▸ Task item: For each line below that contains the string "misalnya", copy that line.

Records from a collection:
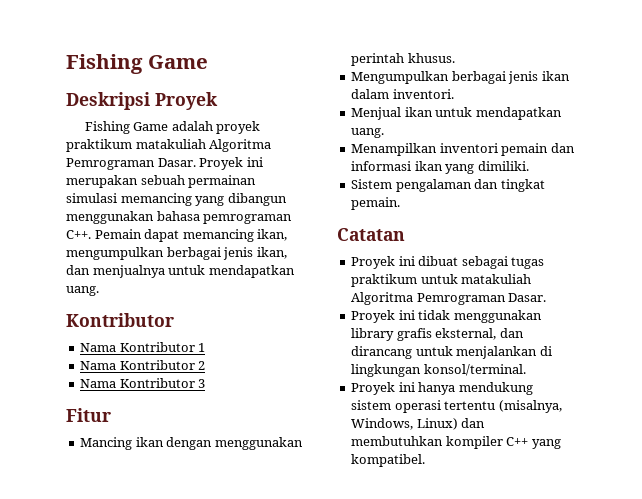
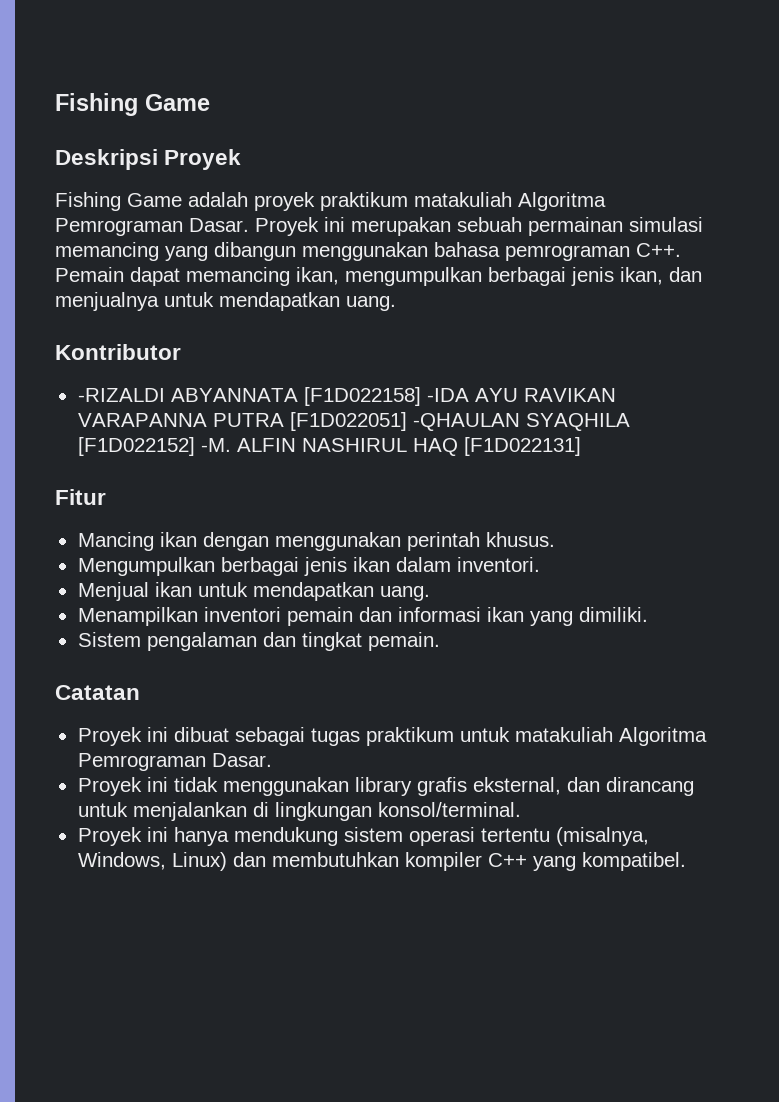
- Nama Kontributor 1
- Nama Kontributor 2
- Nama Kontributor 3
+ -RIZALDI ABYANNATA [F1D022158] -IDA AYU RAVIKAN VARAPANNA PUTRA [F1D022051] -QHAULAN SYAQHILA [F1D022152] -M. ALFIN NASHIRUL HAQ [F1D022131]

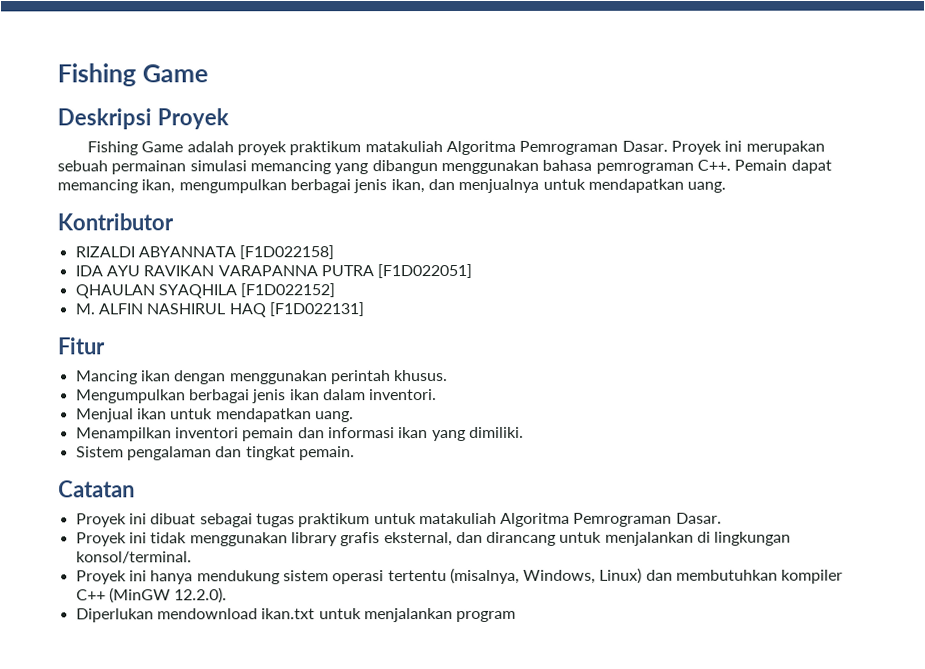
- -RIZALDI ABYANNATA [F1D022158] -IDA AYU RAVIKAN VARAPANNA PUTRA [F1D022051] -QHAULAN SYAQHILA [F1D022152] -M. ALFIN NASHIRUL HAQ [F1D022131]
+ RIZALDI ABYANNATA [F1D022158]
+ IDA AYU RAVIKAN VARAPANNA PUTRA [F1D022051]
+ QHAULAN SYAQHILA [F1D022152]
+ M. ALFIN NASHIRUL HAQ [F1D022131]
- Proyek ini hanya mendukung sistem operasi tertentu (misalnya, Windows, Linux) dan membutuhkan kompiler C++ yang kompatibel.
+ Proyek ini hanya mendukung sistem operasi tertentu (misalnya, Windows, Linux) dan membutuhkan kompiler C++ (MinGW 12.2.0).
+ Diperlukan mendownload ikan.txt untuk menjalankan program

▸ Completed exercise:
- Proyek ini hanya mendukung sistem operasi tertentu (misalnya, Windows, Linux) dan membutuhkan kompiler C++ yang kompatibel.
+ Proyek ini hanya mendukung sistem operasi tertentu (misalnya, Windows, Linux) dan membutuhkan kompiler C++ (MinGW 12.2.0).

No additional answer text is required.